On September 15, 2020, the United States Army Corps of Engineers (Corps) issued its “Proposal to Reissue and Modify Nationwide Permits” (Proposed Rule). Under Section 404 of the Clean Water Act and Section 10 of the Rivers and Harbors Act of 1899, the Corps issues nationwide permits (NWPs) that authorize activities that will result in no more than minimal individual and cumulative adverse environmental effects. These permits are designed to streamline the permitting process for certain activities, while also ensuring that jurisdictional waters are protected. Most significant to the oil and gas industry, the Corps proposes to (1) modify NWP 12 to be limited to the authorization of oil and natural gas pipeline activities, and (2) streamline and reduce pre-construction notice requirements for pipelines subject to NWP 12. The comment period under the proposed rule closes on November 16, 2020.
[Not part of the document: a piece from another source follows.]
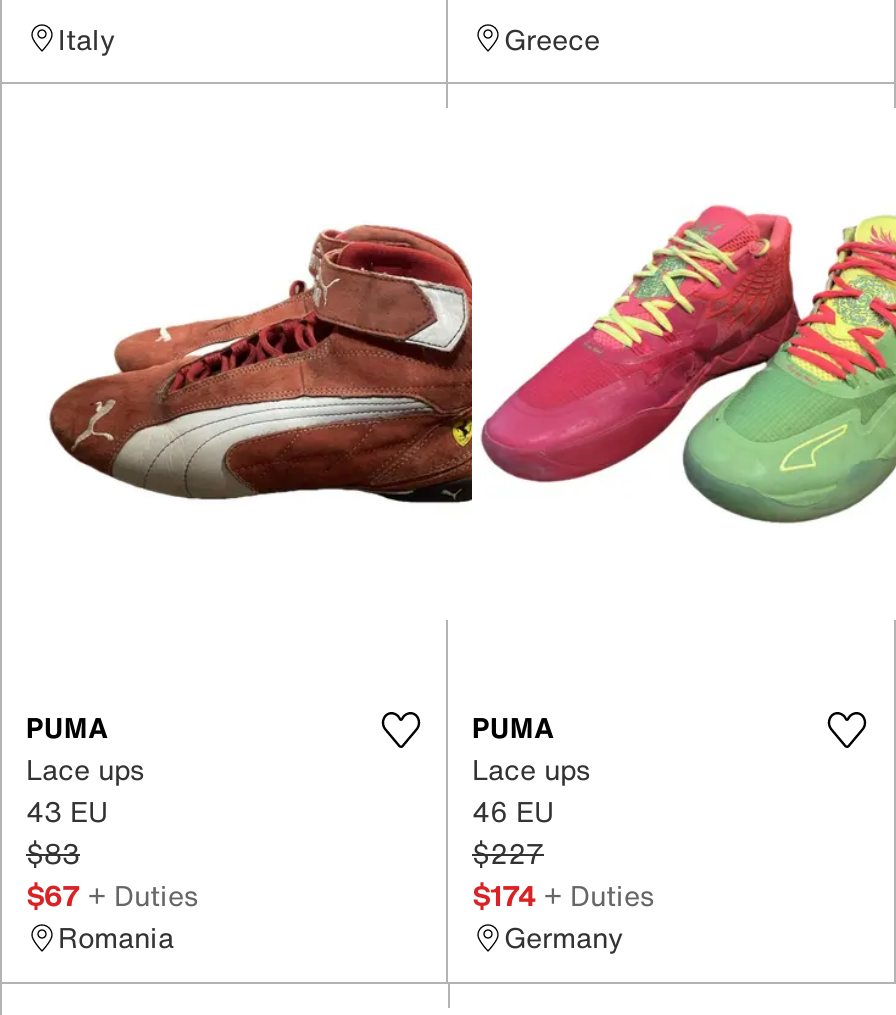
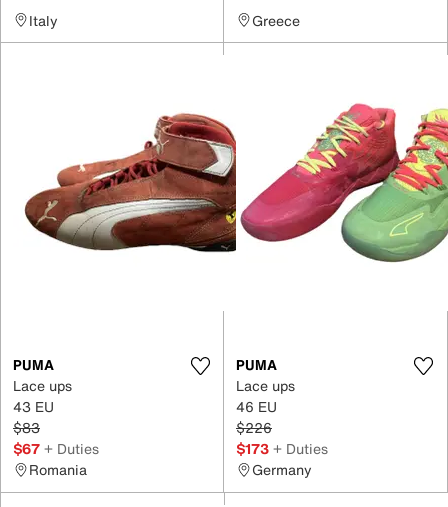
- $227
+ $226

- $174 + Duties
+ $173 + Duties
Since 1971, NWP 12 has broadly authorized activities associated with the construction, maintenance, and repair of utility line crossings, including oil and natural gas pipelines. In its Proposed Rule, the Corps seeks to repurpose NWP 12 so that it only authorizes those activities associated with oil and natural gas pipelines, which accounts for a majority of the activities permitted under NWP 12. Specifically, the revised NWP 12 will authorize “activities required for the construction, maintenance, repair, and removal of oil and natural gas pipelines and associated facilities in waters of the United States, provided the activity does not result in the loss of greater than half-acre of waters of the United States for each single and complete project.” The Corps plans to issue new NWPs to cover other utility lines that were previously authorized under NWP 12 (e.g., electric utility lines and utility lines that carry substances other than oil and natural gas, such as wastewater).
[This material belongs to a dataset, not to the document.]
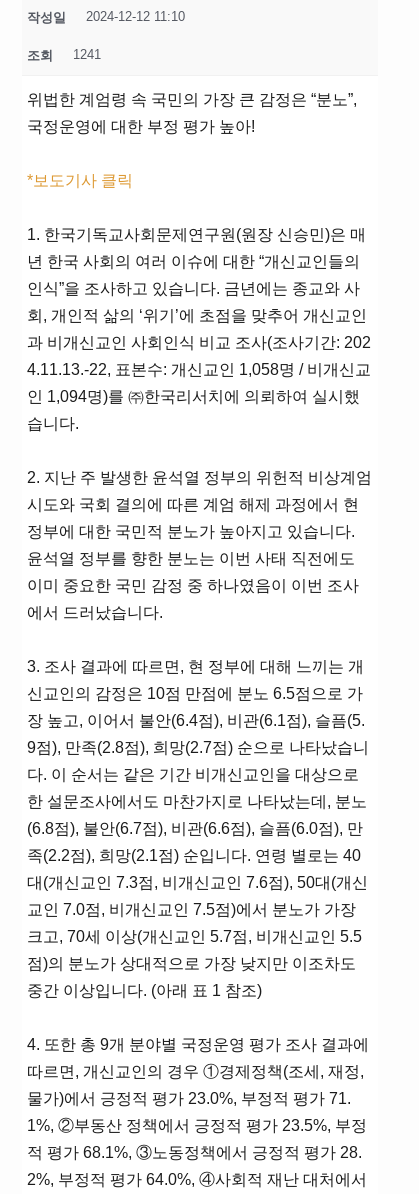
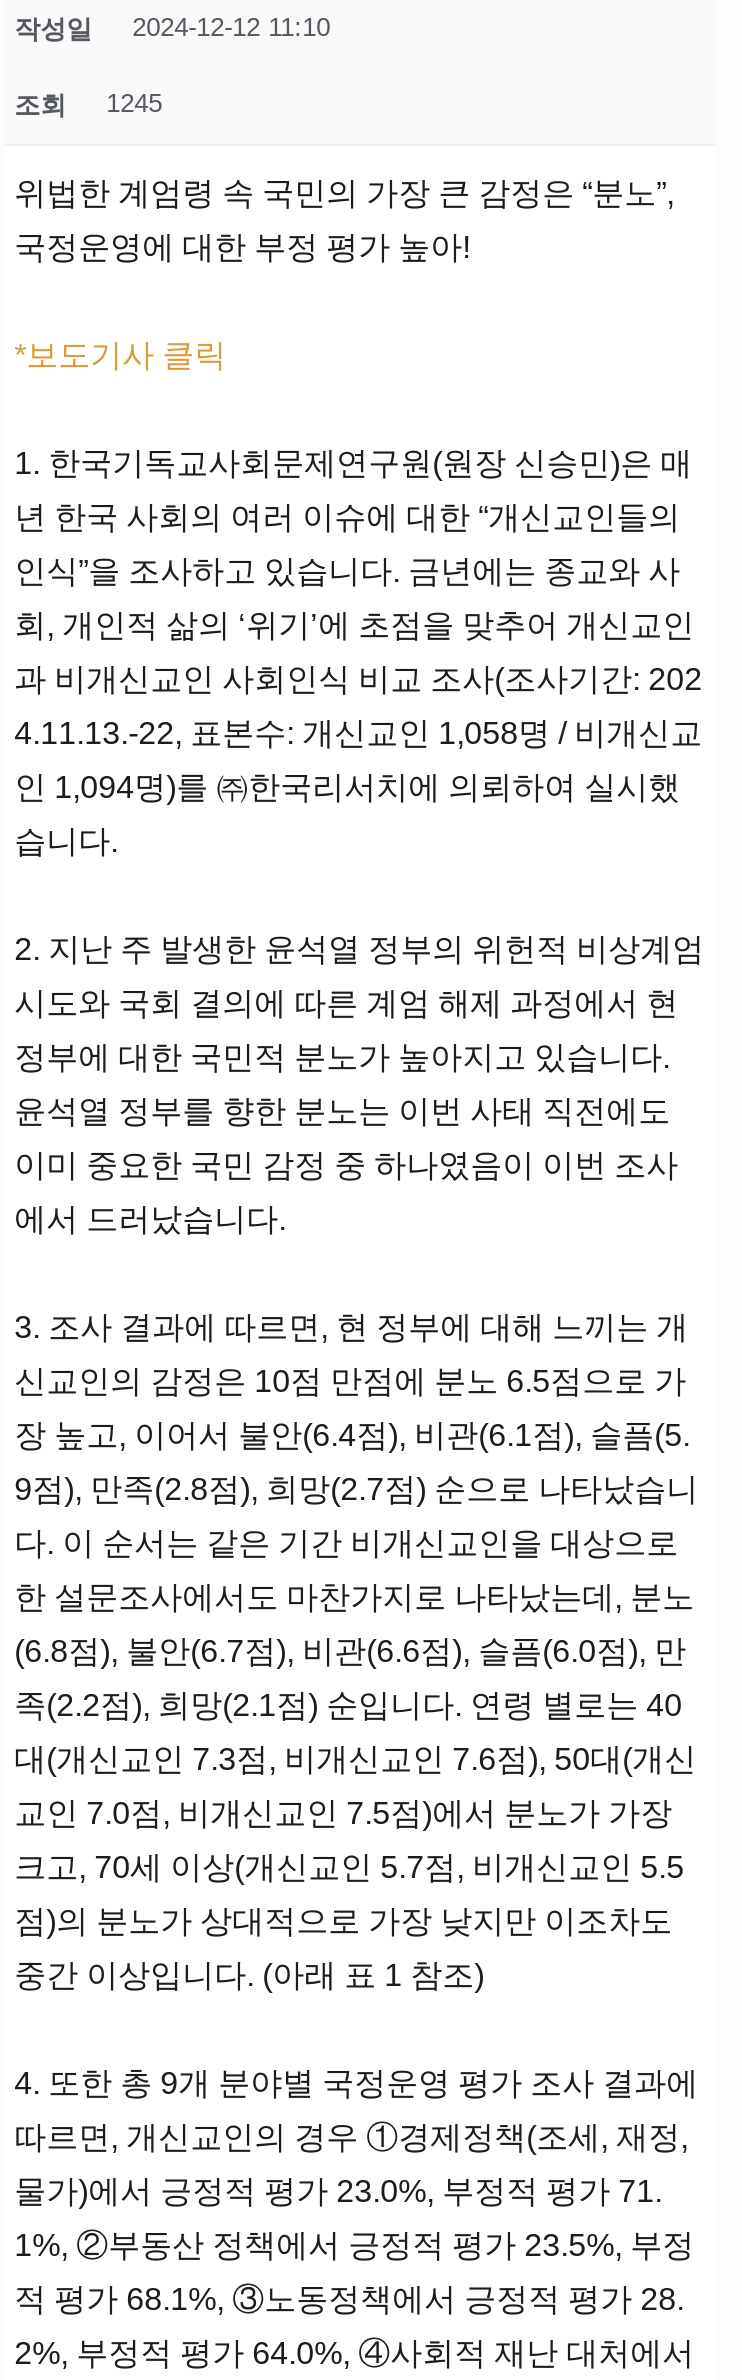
- 조회 1241
+ 조회 1245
While many of the existing requirements under NWP 12 that govern the activities associated with oil or natural gas pipeline will not be impacted by the Proposed Rule, the Corps seeks to reduce the thresholds for when pre-construction notification (PCN) may be required. PCN requirements generally govern when notice must be provided to the Corps so that a planned activity can be reviewed to ensure that it complies with the requirements of an NWP. Under the Proposed Rule, PCN will no longer be required for five of the seven existing thresholds:

  • activities involving mechanized land clearing in a forested wetland for the right-of-way;
  • pipelines in waters of the United States, excluding overhead lines, that exceed 500 feet;
  • pipeline placed within a jurisdictional area (e., water of the United States), and runs parallel to or along a stream bed that is within that jurisdictional area;
  • permanent access roads are constructed above grade in waters of the United States for a distance of more than 500 feet; and
  • permanent access roads are constructed in waters of the United States with impervious materials.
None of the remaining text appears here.